Transdermal scopolamine for prevention of intrathecal morphine-induced nausea and vomiting after cesarean delivery

Harvard University, Cambridge, Massachusetts, United States
Anesthesia and analgesia (Impact Factor: 3.42). 10/2007; 105(3):764-9. DOI: 10.1213/01.ane.0000277494.30502.db
Source: PubMed

ABSTRACT Intrathecal morphine for cesarean delivery provides excellent postoperative analgesia but is associated with significant nausea and vomiting.
We compared the antiemetic efficacy of transdermal scopolamine, IV ondansetron, and placebo during the first 24 h postoperatively. Two-hundred forty women undergoing cesarean delivery under spinal anesthesia were randomly allocated, in a double-blind study design, to receive transdermal scopolamine 1.5 mg, ondansetron 4 mg, or placebo at the time of cord clamping.

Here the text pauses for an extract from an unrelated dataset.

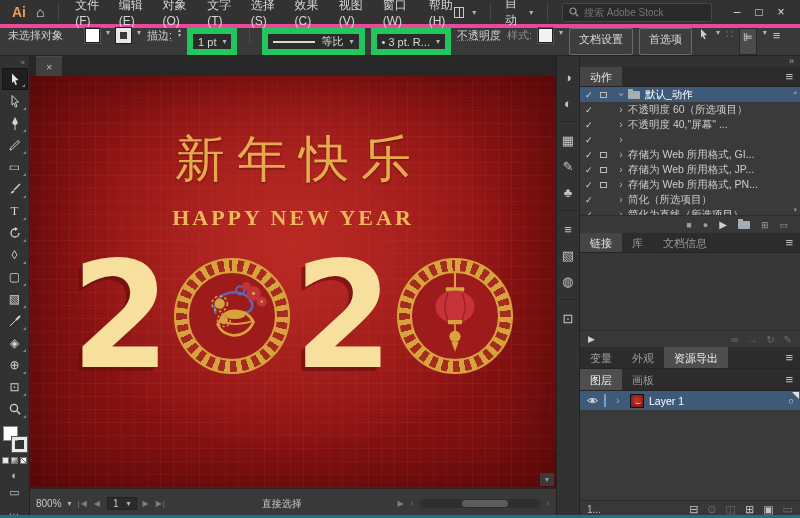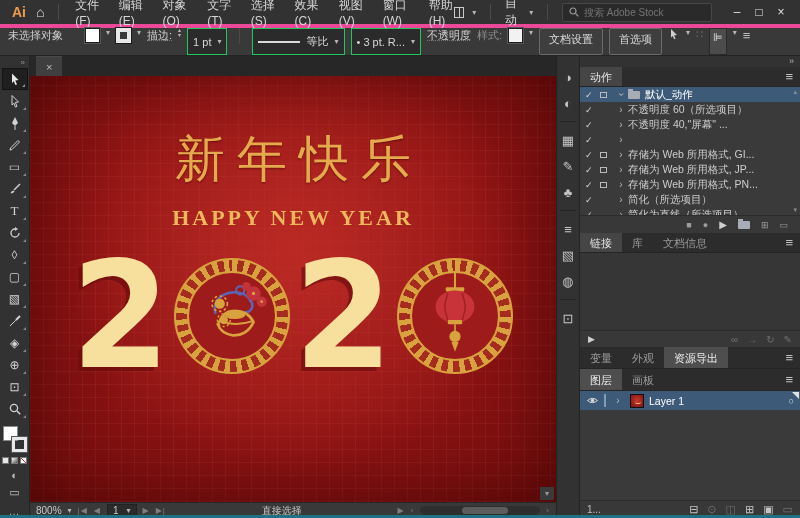"1 pt" .field { border: 1px solid #22c55e -> 6px solid #22c55e }
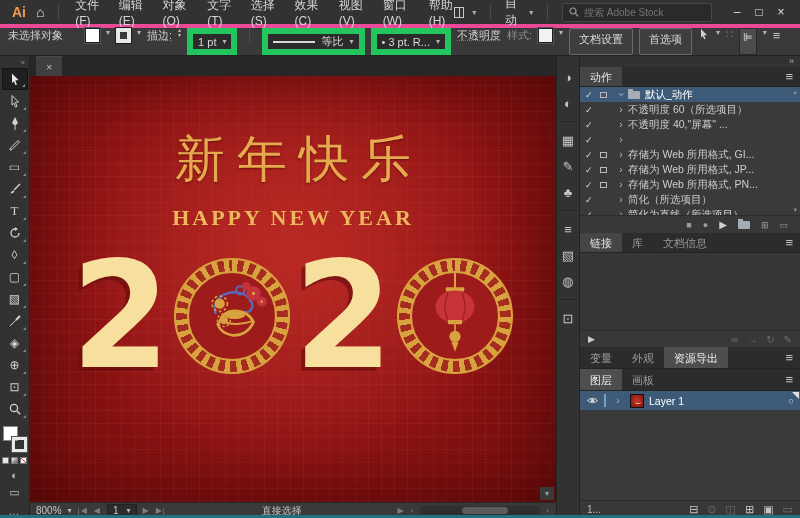"800%" .statusbar { height: 16px -> 30px }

Our study showed that the overall rates for all emesis were 59.3% in the placebo group and were reduced to 40% in the scopolamine group and 41.8% in the ondansetron group. The greatest reduction in emesis in the scopolamine group when compared with placebo was in the 6-24 h time period.
Scopolamine is an effective medication for prophylactic use in parturients receiving intrathecal morphine while undergoing cesarean delivery. Its use, however, was associated with a higher incidence of side effects such as dry mouth and blurry vision.